PROVIDED ENTRIES:
+ + + + +

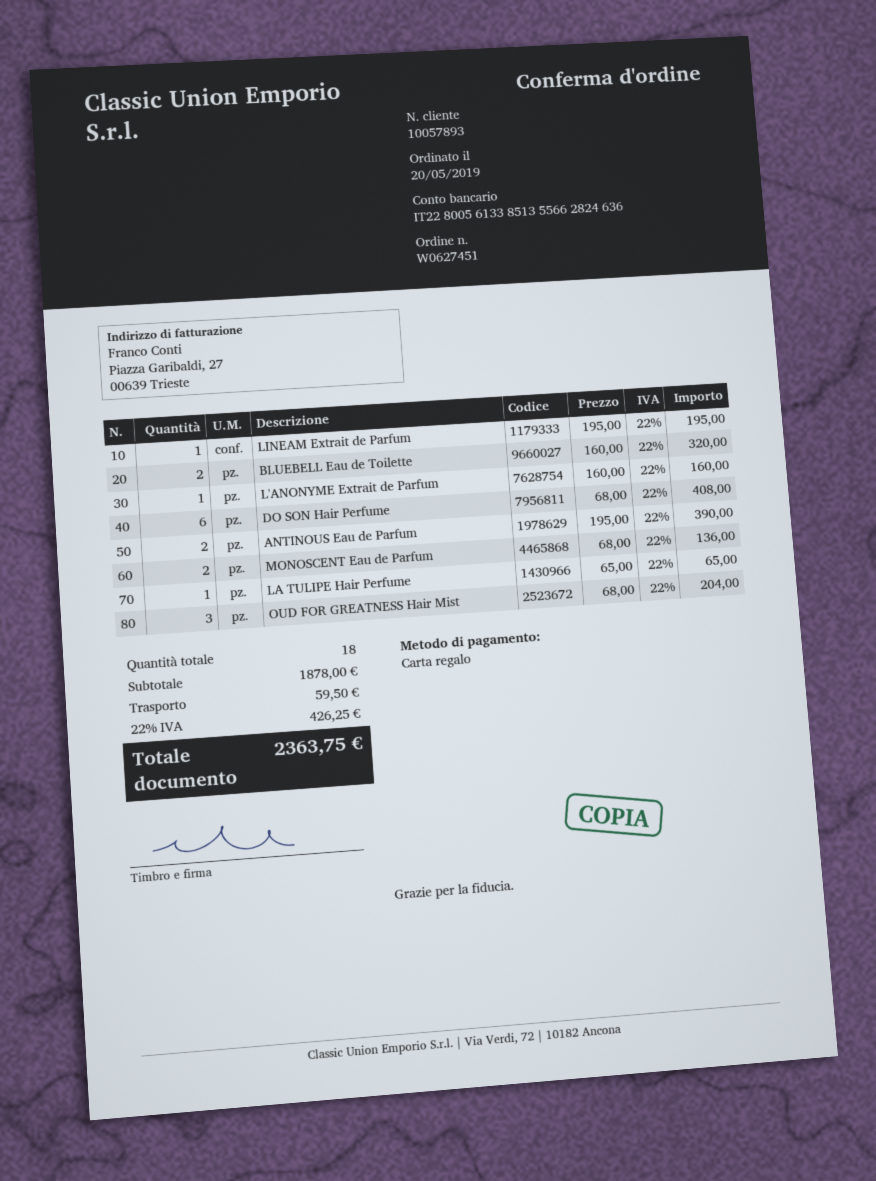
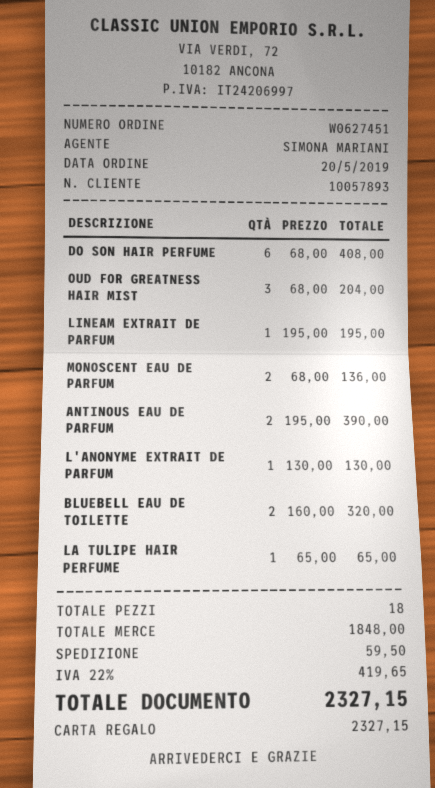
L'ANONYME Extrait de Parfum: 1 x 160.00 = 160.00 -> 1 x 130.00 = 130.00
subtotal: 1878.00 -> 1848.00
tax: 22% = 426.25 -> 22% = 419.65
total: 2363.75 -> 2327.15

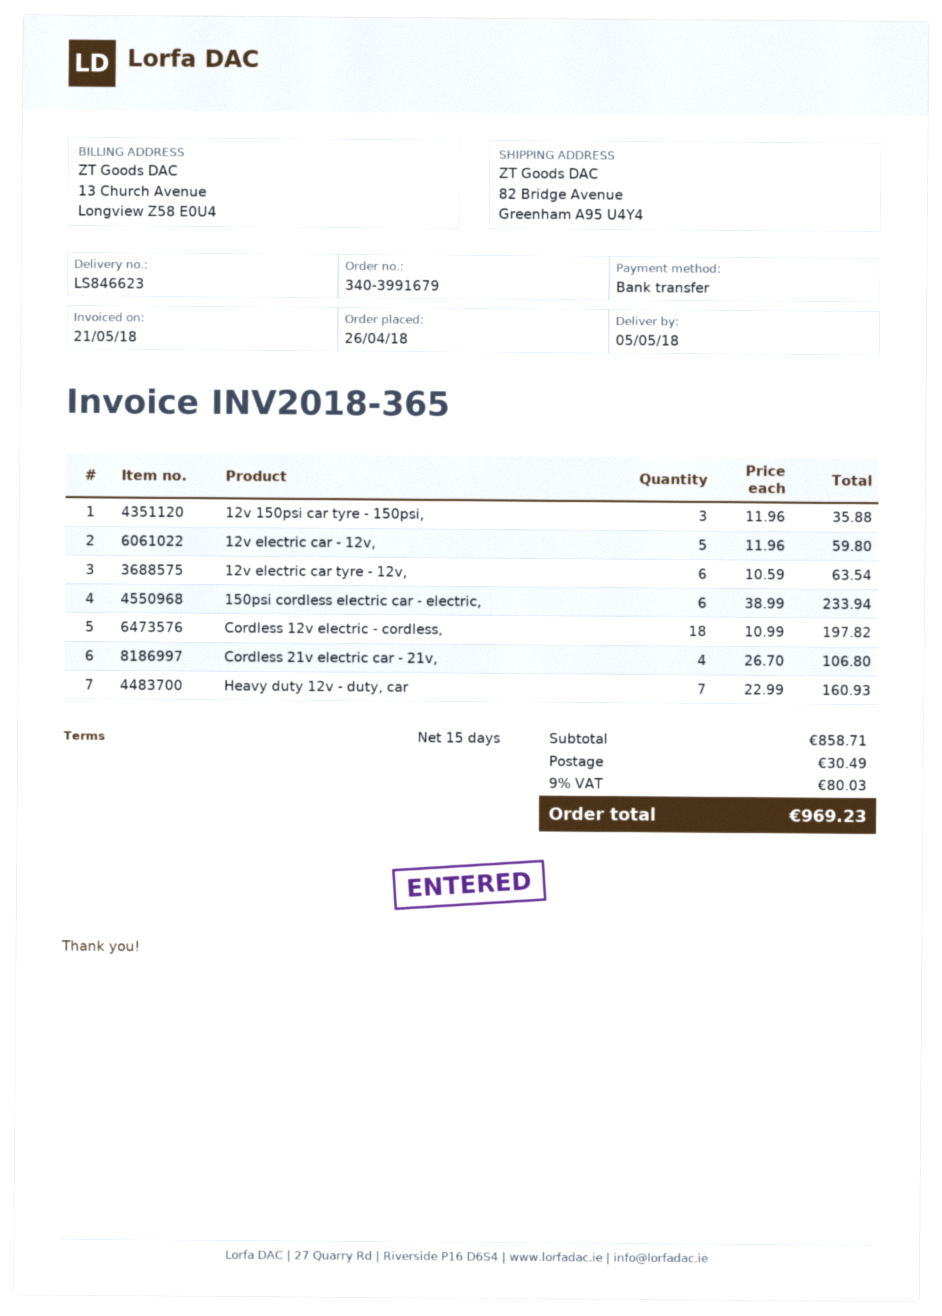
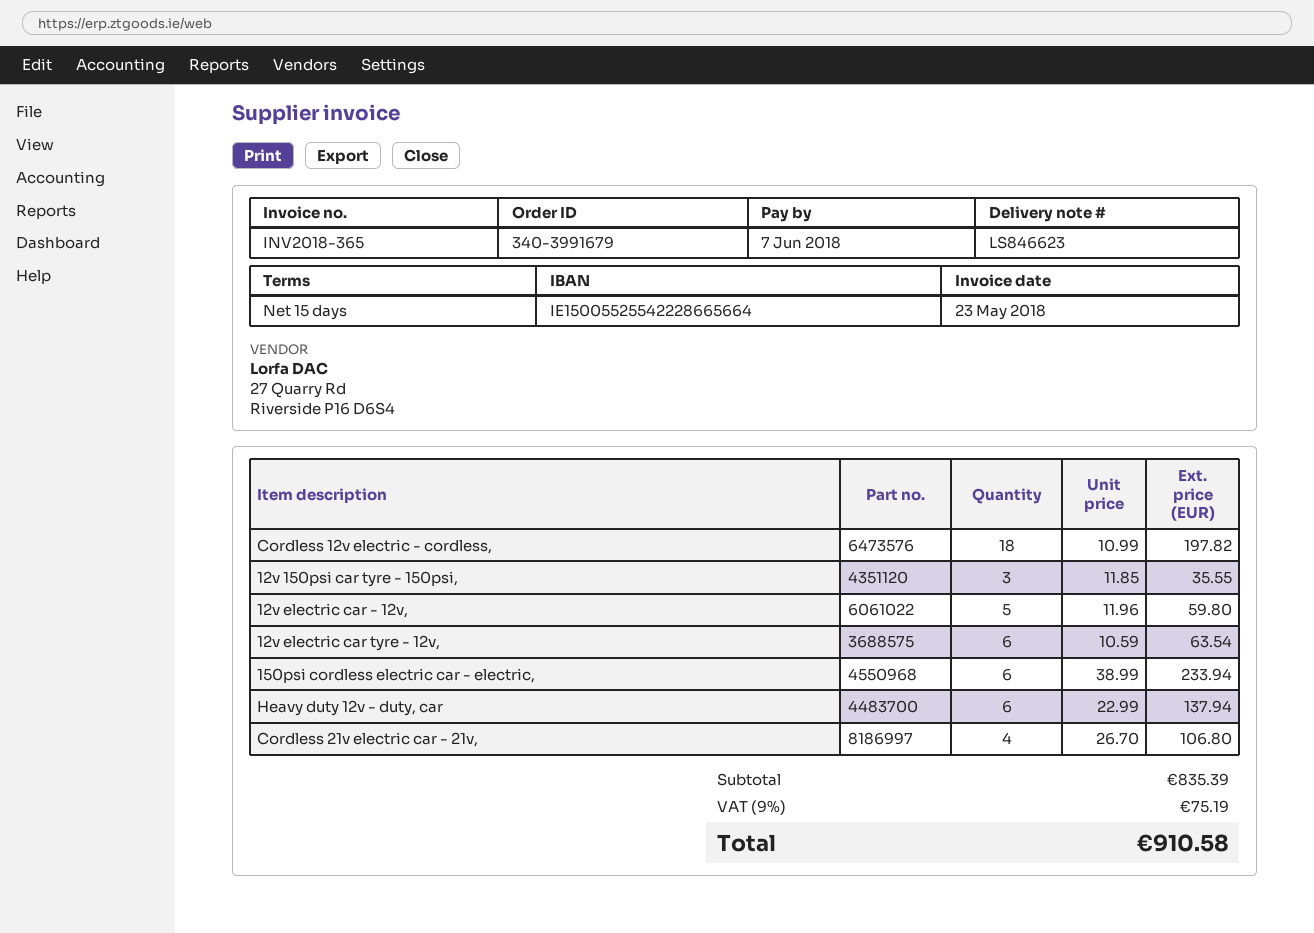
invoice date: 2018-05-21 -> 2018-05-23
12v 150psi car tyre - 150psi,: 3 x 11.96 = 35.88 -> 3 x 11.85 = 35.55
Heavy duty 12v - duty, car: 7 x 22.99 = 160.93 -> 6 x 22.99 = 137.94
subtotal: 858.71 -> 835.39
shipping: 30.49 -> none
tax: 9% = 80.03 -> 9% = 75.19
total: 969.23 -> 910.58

+ + + + +

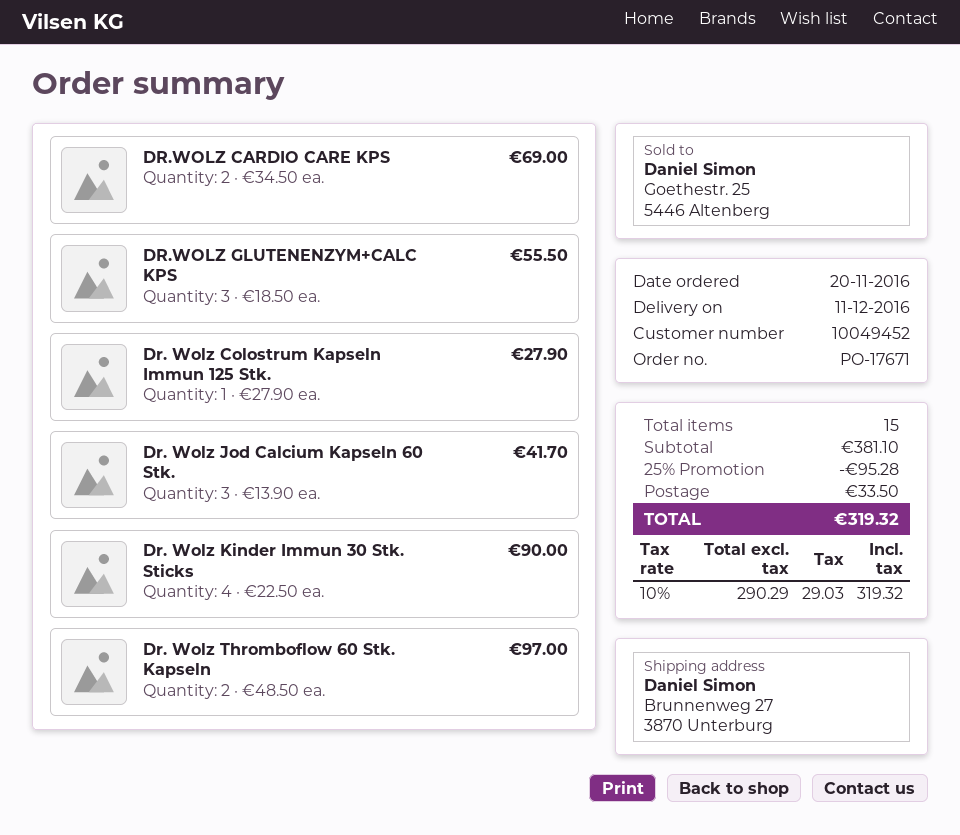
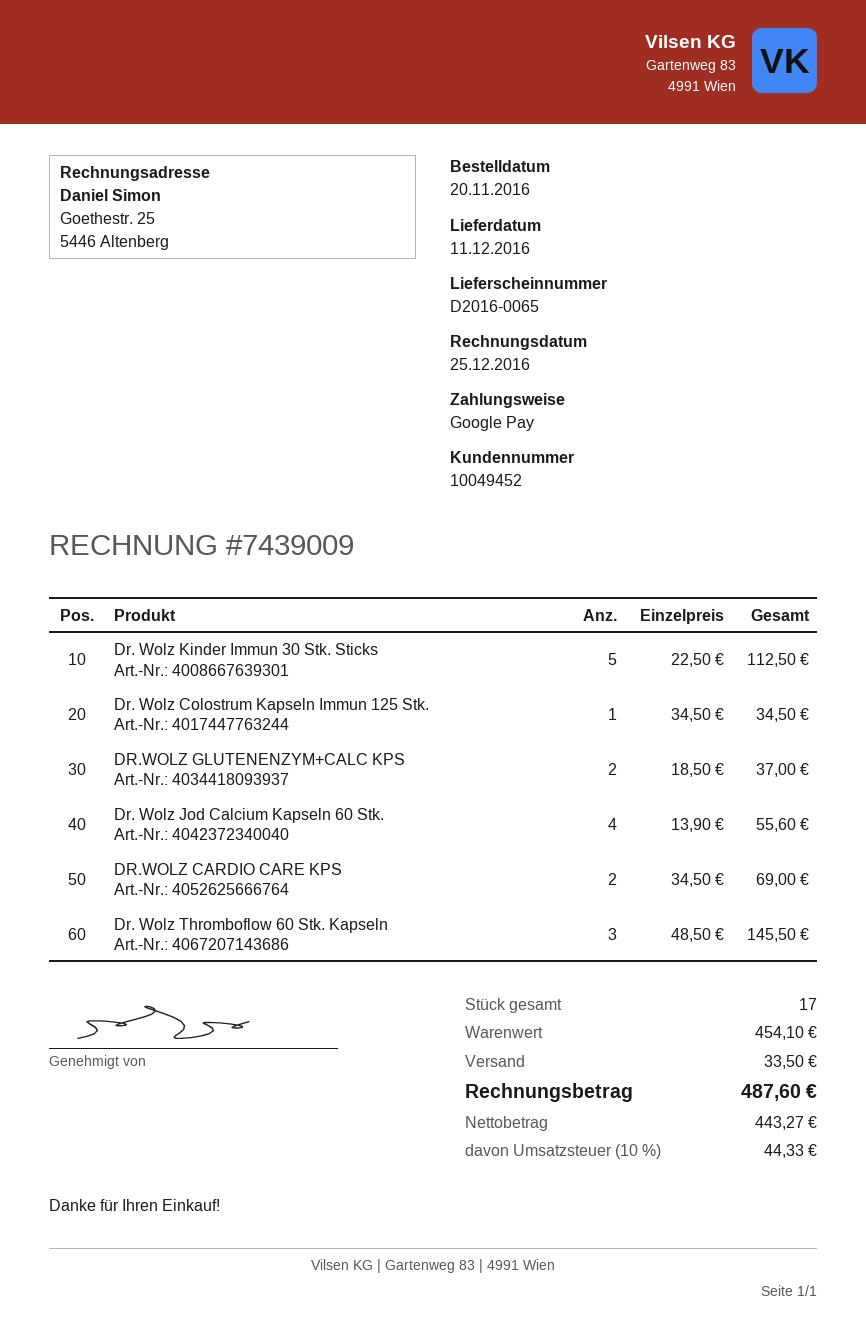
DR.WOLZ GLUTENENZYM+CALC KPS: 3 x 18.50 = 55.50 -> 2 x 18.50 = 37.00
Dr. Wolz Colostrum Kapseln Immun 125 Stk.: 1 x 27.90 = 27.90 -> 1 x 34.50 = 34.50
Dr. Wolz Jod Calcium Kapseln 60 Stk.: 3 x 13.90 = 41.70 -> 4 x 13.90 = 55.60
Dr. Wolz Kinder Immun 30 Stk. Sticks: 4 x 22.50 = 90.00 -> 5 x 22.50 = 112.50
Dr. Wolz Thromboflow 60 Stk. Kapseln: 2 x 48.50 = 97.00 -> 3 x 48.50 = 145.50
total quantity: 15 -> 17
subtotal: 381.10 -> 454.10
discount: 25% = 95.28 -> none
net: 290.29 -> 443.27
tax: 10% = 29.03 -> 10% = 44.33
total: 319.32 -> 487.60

+ + + + +

ASSIGNMENT: Precisely the lines between those holding "12v 150psi car" and "total: 969.23 -> 910.58", inclusive, are to be reproduced from the listing above, with nothing added.

THE ANSWER:
12v 150psi car tyre - 150psi,: 3 x 11.96 = 35.88 -> 3 x 11.85 = 35.55
Heavy duty 12v - duty, car: 7 x 22.99 = 160.93 -> 6 x 22.99 = 137.94
subtotal: 858.71 -> 835.39
shipping: 30.49 -> none
tax: 9% = 80.03 -> 9% = 75.19
total: 969.23 -> 910.58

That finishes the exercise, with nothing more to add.